Studies Prove Lack of Sleep Makes People More Emotional

TEMPO.CO, Jakarta – A person can react more emotionally to conditions of less stress sleep the night before. He even tends to be unable to find happiness in positive events or things.

This was revealed in a research from the University of British Columbia (UBC) in Canada. Researchers led by psychologist Nancy Sin revealed that sleep duration affects individual reactions to good and bad events in his life.

“When people experience something positive, such as getting a hug or spending time in nature, they usually feel happier that day,” said Sin from the UBC psychology department, as reported by Medical Xpress, Wednesday, September 16, 2020.

“But we found that when people slept less than the usual amount of time, they didn’t get much of a positive emotional boost from the good things they were experiencing,” he added.
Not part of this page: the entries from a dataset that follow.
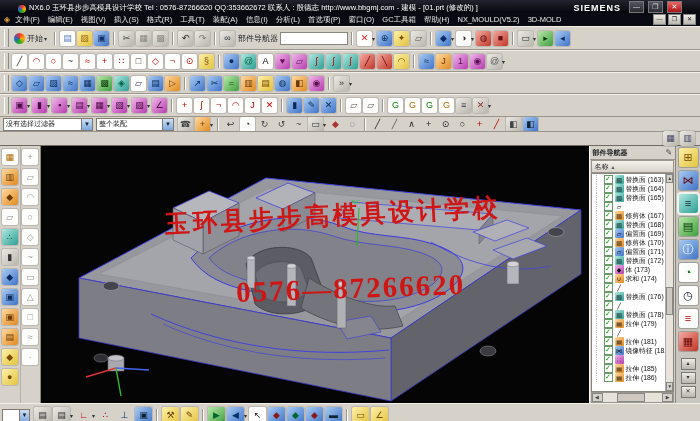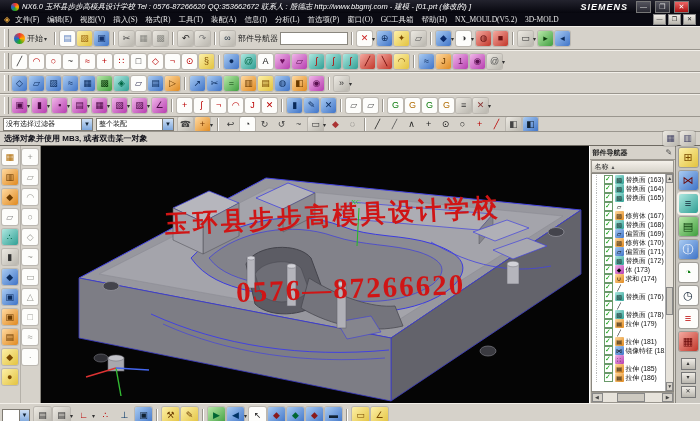--- a/index.html
+++ b/index.html
@@ -7,8 +7,8 @@
        font-family:"Liberation Sans","DejaVu Sans",sans-serif;
        background:#d6d2ca;user-select:none;}
   
-  .titlebar{height:13px;background:linear-gradient(#23232e,#06060d);display:flex;align-items:center;
-            color:#fff;font-size:7.5px;padding:0 11px;gap:3px;font-style:italic;}
+  .titlebar{height:13px;background:linear-gradient(#23232e,#06060d);display:flex;align-items:flex-end;
+            color:#fff;font-size:7.5px;padding:0 18px;gap:3px;}
   .nxball{width:8px;height:8px;border-radius:50%;flex:0 0 auto;
           background:conic-gradient(#e33,#fa0,#2a2,#26c,#e33);}
   .ttext{white-space:nowrap;overflow:hidden;flex:1;}

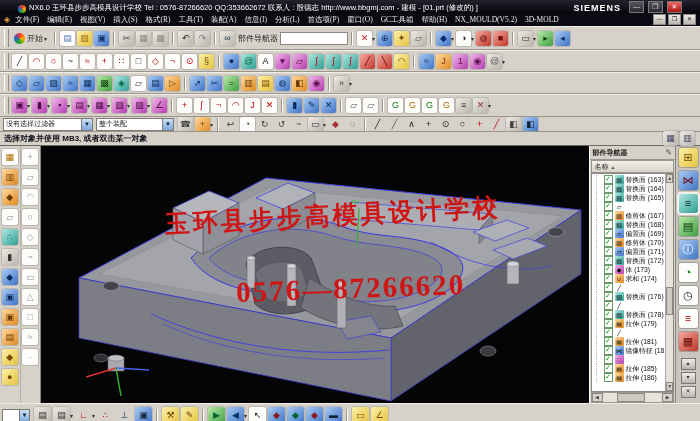--- a/index.html
+++ b/index.html
@@ -119,7 +119,7 @@
 
   <div class="menubar">
     <span style="color:#e3a23a;font-size:8px;">◈</span>
-    <span style="display:flex;font-family:Liberation Serif, serif;">
+    <span style="display:flex;">
         <span class="mi">文件(F)</span>
         <span class="mi">编辑(E)</span>
         <span class="mi">视图(V)</span>

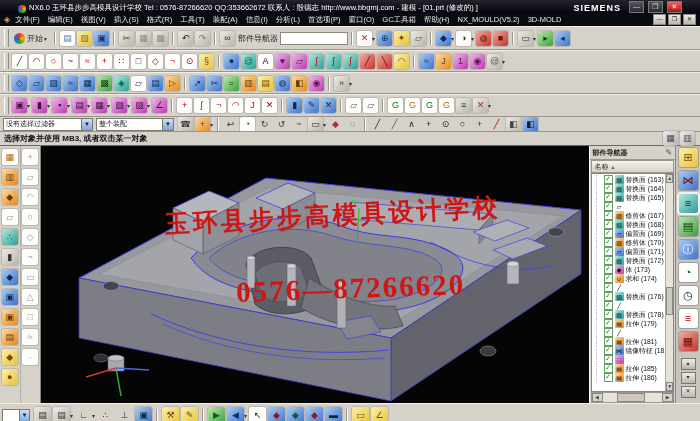--- a/index.html
+++ b/index.html
@@ -560,7 +560,6 @@
   </div>
 
   <div class="promptbar">
-    <span>选择对象并使用 MB3, 或者双击某一对象</span>
     <span class="flex"></span>
     <span style="display:flex;align-items:center;">
         <span class="ico kg">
When people sleep less than usual, they respond to events stress by losing positive emotions and this has an impact on his health.

In one study, Sin analyzed sleep duration and a person’s emotions. He used daily data from a national sample of the United States involving nearly 2,000 people.

Participants in the study reported their experiences and the amount of sleep they got the night before in a daily eight-day telephone interview.

“Guidelines are recommended for a good night’s sleep of at least seven hours, but one in three adults does not meet this standard,” says Sin.

Many studies have shown that lack of sleep can increase the risk of mental disorders, chronic health conditions, and premature death.

This research, according to Sin, adds evidence that even a slight change in the duration of sleep at night can have an impact on how people respond to events in their daily life.

Additionally, people with chronic health conditions such as heart disease, diabetes and cancer are more reactive when faced with stressful situations, possibly due to wear and tear of the physiological stress system.

“For those with chronic health conditions, we found that sleeping longer than sleep duration usually resulted in a better response to a positive experience the next day,” said Sin.